Вальзер — автор известных романов, становившихся бестселлерами. Побывав в свое время на Освенцимском процессе, где судили нацистских преступников, он возмутился тем, что к ответственности привлекались главным образом «пешки». Его эссе «Наш Освенцим» вызвало огромный отклик. Писатель считал, что Освенцим отражает вину не только мелких надзирателей, но прежде всего немецкого государства и общества.
«Освенцим — великогерманское предприятие, — писал Вальзер. — В каждом — частица той причины, которой обусловлен Освенцим. И каждый должен найти в себе эту частицу. Причем для этого не обязательно побывать эсэсовцем».
После Освенцимского процесса миллионы немцев стали задумываться и разбираться с комплексом проблем, связанных с нацистскими преступлениями, и, надо заметить, давалось это им весьма болезненно.
В определенном смысле студенческий бунт 1968 года был бы немыслим без жесткого и горького обвинения тогдашнему поколению отцов, воевавших на фронте или бывших «просто попутчиками» нацизма. Не случайно журнал «Штерн» в конце 1990-х годов крупным шрифтом напечатал фразу: «Немцы и их прошлое — это история, состоящая из забвения, высокомерия и неспособности скорбеть».
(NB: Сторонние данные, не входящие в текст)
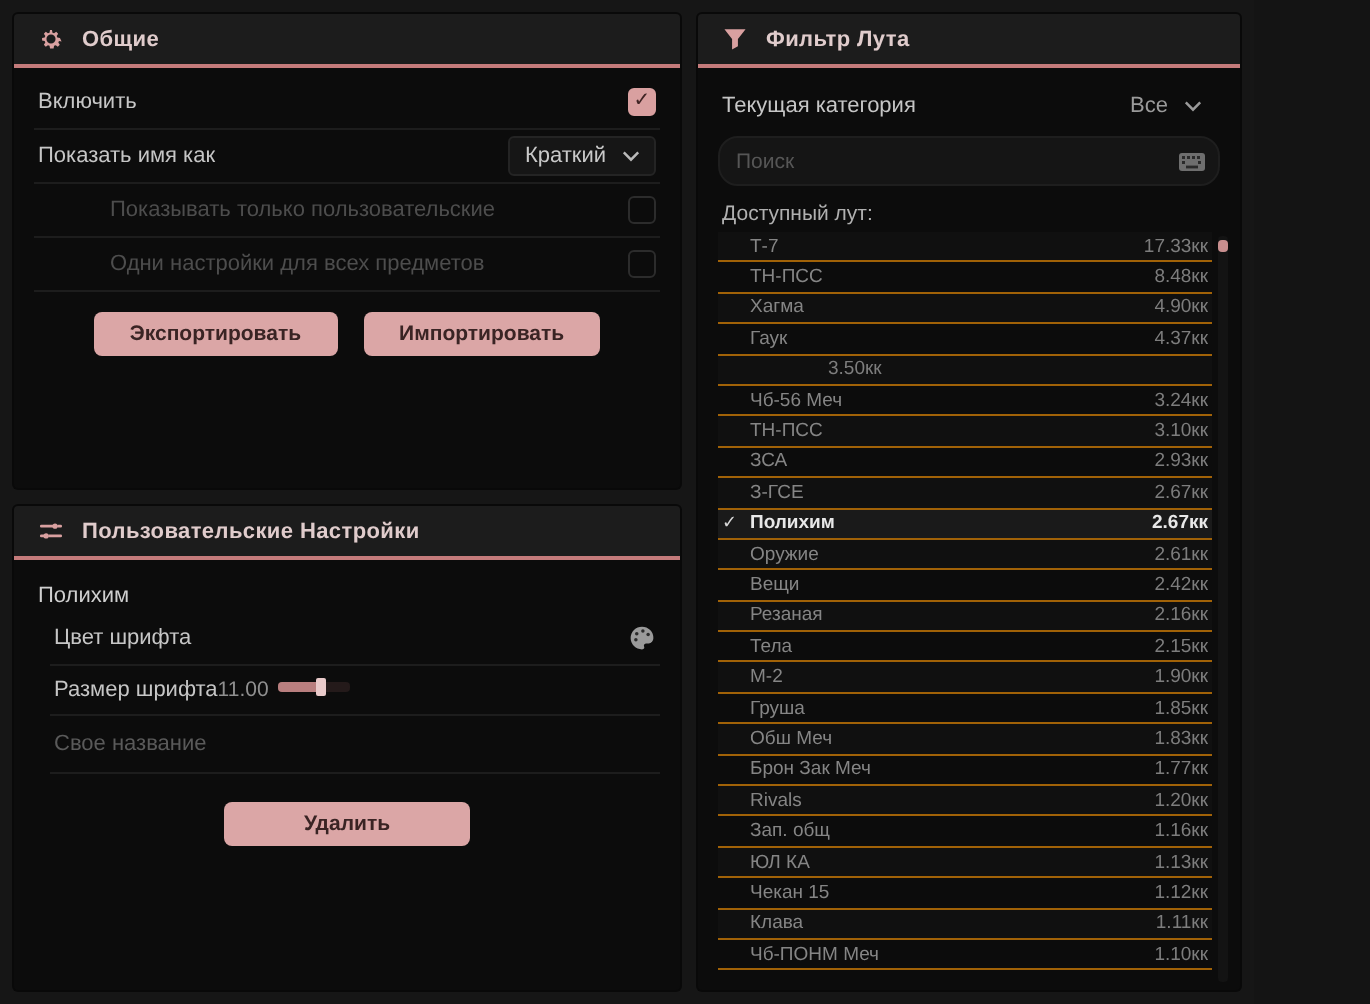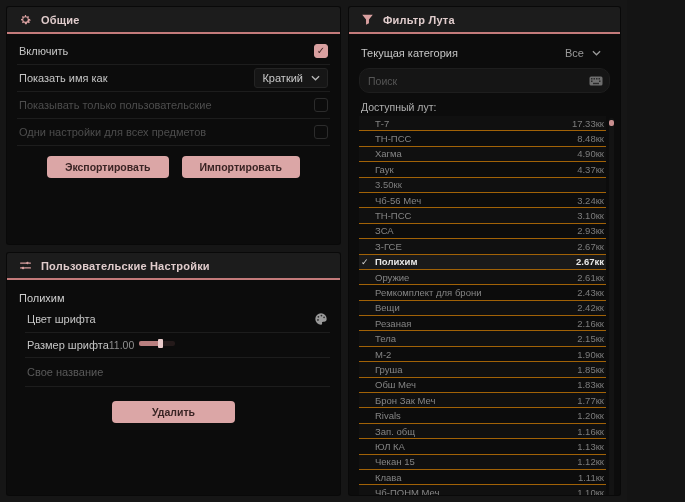"Показывать только пользовательские" .opt-row.disabled .opt-label { margin-left: none -> 36px }
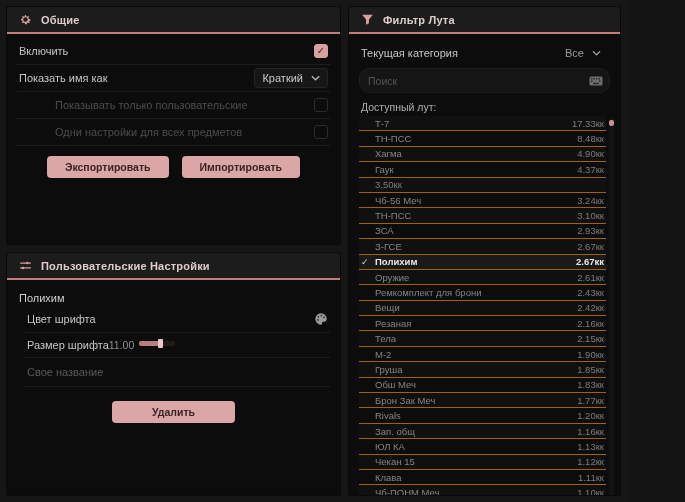"17.33кк" .loot-row .lval { margin-left: none -> 39px }
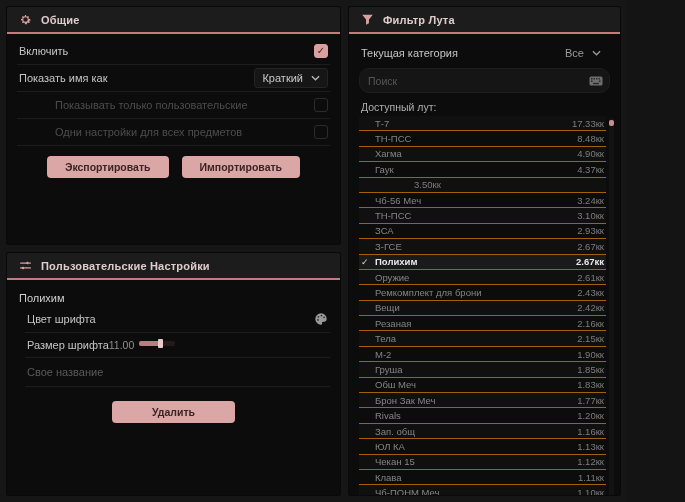"Ремкомплект для брони" div.loot-row { html: <div> <span>✓</span> <span>Ремкомплект для брони</span> <span>2.43кк</span> </div> -> none }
Но через три с небольшим десятилетия после эссе «Наш Освенцим» Вальзер «устал» от чувства вины. Стал воспринимать как оскорбления напоминания о вине и ответственности. Мартин Вальзер 11 октября 1998 года, удостоенный ежегодной премии Немецкой книготорговли, возмутился необходимостью «постоянной демонстрации нашего позора» — то есть воспоминаний о преступлениях третьего рейха.